Caso via Dilg, la ditta: "Qui le vere vittime siamo noi" - Live Sicilia

Caso via Dilg, la ditta: “Qui le vere vittime siamo noi”

Nella piccola strada del quartiere dello stadio a fine novembre è stato concesso il permesso di costruire una palazzina. Ed è venuta fuori una storia che arriva fino all'età borbonica.

CATANIA – Un’area edificabile, sulla quale è possibile costruire “nel pieno rispetto e in conformità” al vincolo etnoantropologico posto dalla Soprintendenza ai Beni culturali di Catania. È questa, in sintesi, la posizione della Afedil costruzioni a proposito del caso di via Dilg, nel quartiere etneo di Cibali. Su un lotto di terreno a pochi metri dai binari della Ferrovia Circumetnea da vent’anni la Afedil costruzioni tenta di mettere in piedi una palazzina. Scontrandosi, però, con l’esistenza di un tratto di uno dei condotti sotterranei dell’antico acquedotto cittadino proprio sotto al luogo dove l’edificio dovrebbe sorgere.

Una vicenda raccontata da LiveSicilia e sulla quale il presidente del Consiglio comunale Sebastiano Anastasi ha da tempo chiesto l’avvio di un tavolo tecnico: perché Palazzo degli elefanti a novembre 2022 ha concesso il permesso di costruire all’impresa catanese, che per la prima volta lo aveva chiesto nel 2003.

Dopo il titolo edilizio rilasciato dalla direzione Urbanistica del Comune negli scorsi mesi, erano stati alcuni residenti della zona a scrivere agli uffici del municipio per chiedere che venga fatta chiarezza sulla possibile costruzione su un’area ritenuta, per via della conformazione del suo sottosuolo, quantomeno meritevole di particolari attenzioni.

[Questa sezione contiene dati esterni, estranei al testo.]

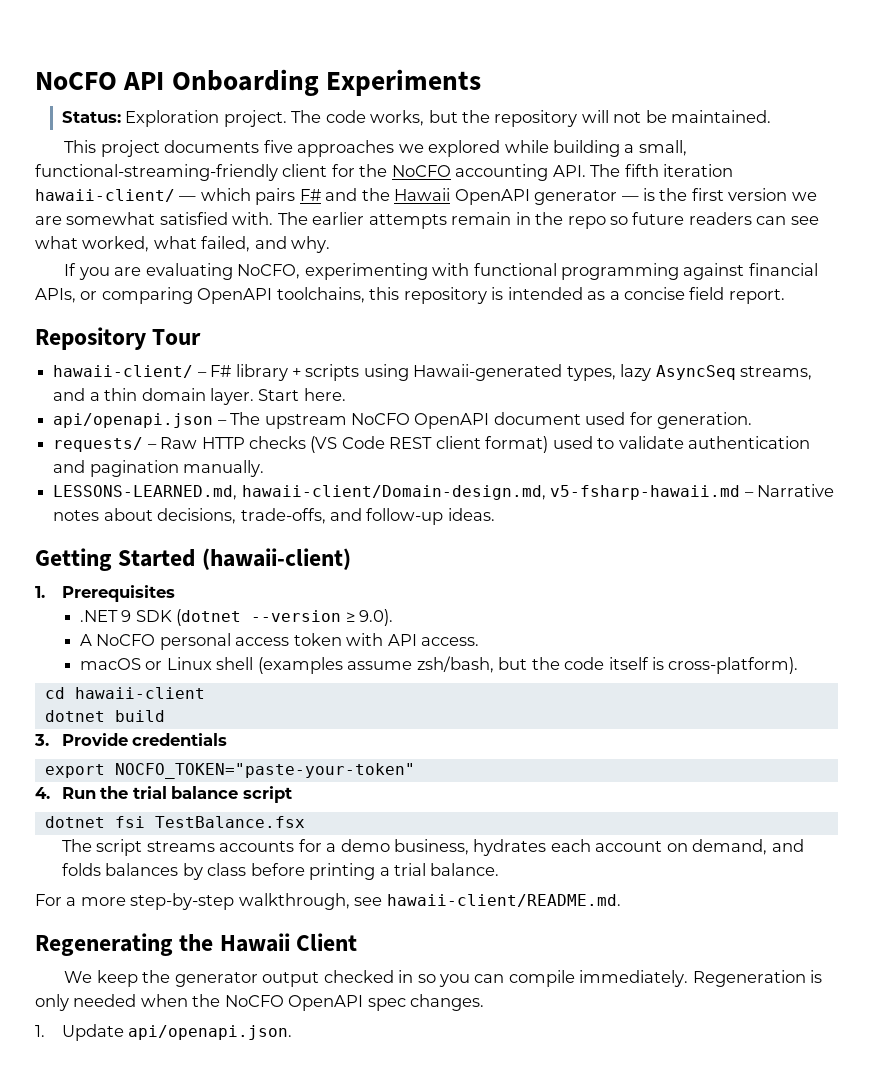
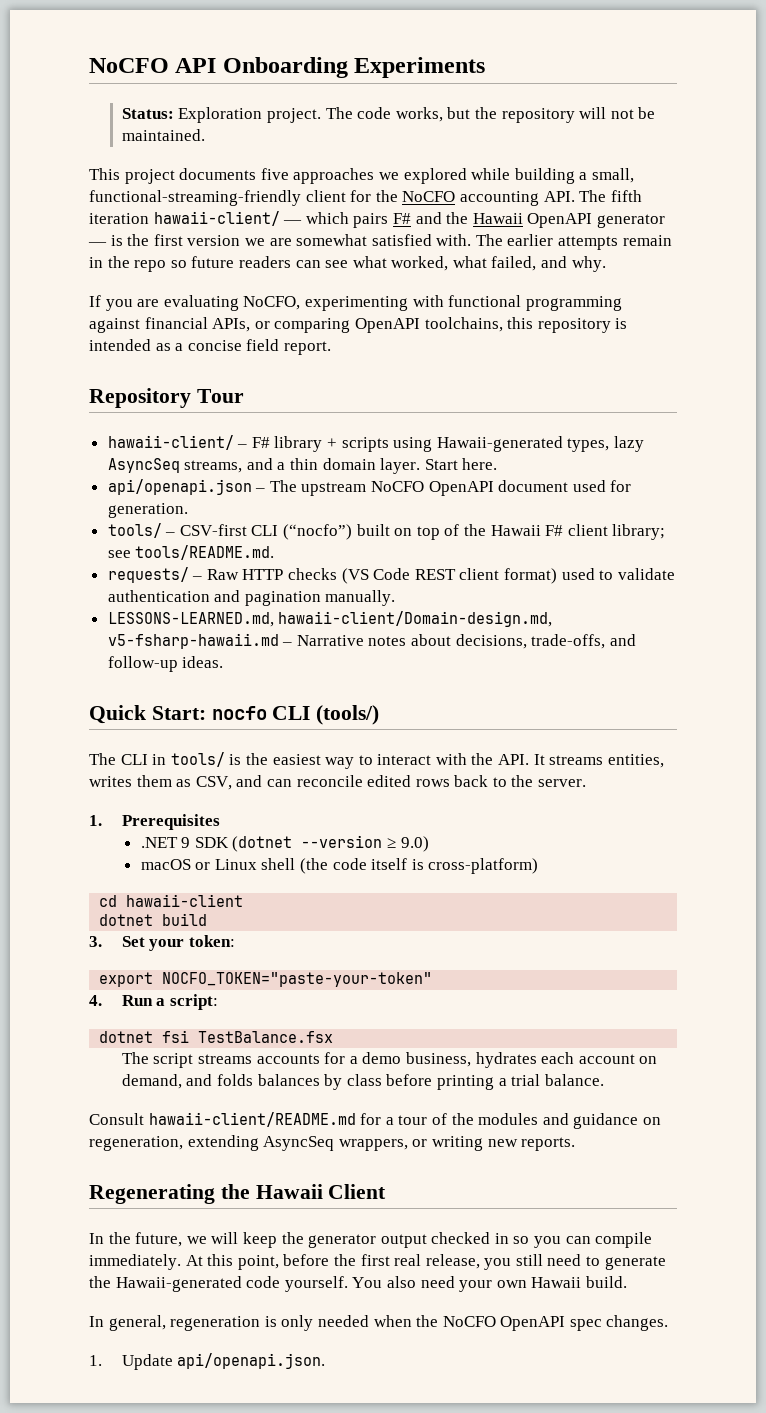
+ tools/ – CSV-first CLI (“nocfo”) built on top of the Hawaii F# client library; see tools/README.md.
- Getting Started (hawaii-client)
+ Quick Start: nocfo CLI (tools/)
+ The CLI in tools/ is the easiest way to interact with the API. It streams entities, writes them as CSV, and can reconcile edited rows back to the server.
- .NET 9 SDK (dotnet --version ≥ 9.0).
- A NoCFO personal access token with API access.
+ .NET 9 SDK (dotnet --version ≥ 9.0)
- macOS or Linux shell (examples assume zsh/bash, but the code itself is cross-platform).
+ macOS or Linux shell (the code itself is cross-platform)
- 3. Provide credentials
+ 3. Set your token:
- 4. Run the trial balance script
+ 4. Run a script:
- For a more step-by-step walkthrough, see hawaii-client/README.md.
+ Consult hawaii-client/README.md for a tour of the modules and guidance on regeneration, extending AsyncSeq wrappers, or writing new reports.
- We keep the generator output checked in so you can compile immediately.
+ In the future, we will keep the generator output checked in so you can compile immediately.
- Regeneration is only needed when the NoCFO OpenAPI spec changes.
+ At this point, before the first real release, you still need to generate the Hawaii-generated code yourself. You also need your own Hawaii build.
+ In general, regeneration is only needed when the NoCFO OpenAPI spec changes.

Anche in virtù del fatto che si parli del pozzo di via Dilg già in documenti di età borbonica.

Le sentenze del Tar

Ma il versante amministrativo di questa storia è complicato quanto l’intrico di tunnel e canali che permette all’acqua di scioglimento delle nevi dell’Etna di arrivare fino al quartiere dello stadio e, da lì, attraversare la città. Così, al di là delle obiezioni dei cittadini, ci sono le sentenze del Tribunale amministrativo regionale. Che, nel 2020, nell’ultima di tre sentenze, ha annullato un provvedimento di diniego di permesso emesso dalla Soprintendenza ai beni culturali. È sulla base di questo pronunciamento del Tar che il Comune di Catania, a novembre 2022, ha concesso il nuovo permesso di costruire.

Eppure “Comune di Catania sta continuando nell’attività dilatoria sostanzialmente violando il diritto di proprietà della società Afedil”, scrive in una nota l’avvocato Salvatore Cittadino, difensore dell’impresa, che lamenta l’esistenza di una “campagna stampa” contraria alla ditta e fomentata dall’esterno. “L’Afedil sta continuando il suo calvario“, aggiunge il legale. Perché “la Soprintendenza per ben tre anni ha fatto verifiche e si è determinata con un parere positivo senza condizioni“. Al quale però non avrebbero fatto seguito le azioni degli uffici di via Biondi, dove ha sede l’Urbanistica.

Uno “pseudo permesso di costruzione”

“Il Comune ha infatti prima richiesto una relazione idrogeologica ambientale” e poi, a novembre 2022, ha rilasciato quello che Cittadino definisce uno “pseudo permesso di costruire” che, in realtà, sarebbe “un ulteriore effettivo diniego perché appone delle condizioni che comportano l’inutilizzabilità sostanziale dello stesso permesso di costruire”.

E cioè: per Afedil, si legge nel provvedimento dell’Urbanistica, sarà necessario “acquisire i nulla osta del Genio civile e dell’Autorità di bacino prima dell’inizio lavori”, pena la “decadenza del presente atto”.

“Sarebbero necessari nuovi e indefiniti elaborati progettuali – prosegue il legale – e un parere dell’Autorità di bacino assolutamente non necessario e che non è mai stato chiesto dal Comune di Catania per le altre concessioni rilasciate nelle immediate vicinanze o quando le unità immobiliari realizzande sovrastano acquedotti di varia natura“. Ci sarebbe, per dirla con termini che l’avvocato non ha usato, una discriminazione nei confronti della ditta.

Il Comune userebbe “meri espedienti” al fine di “procrastinare indefinitamente la possibilità di costruire della società – conclude Salvatore Cittadino – che non ha potuto utilizzare per oltre venti anni un terreno e le sue potenzialità edificatorie. E continua a non poterlo utilizzare“. In sintesi: “La vittima è quindi Afedil”.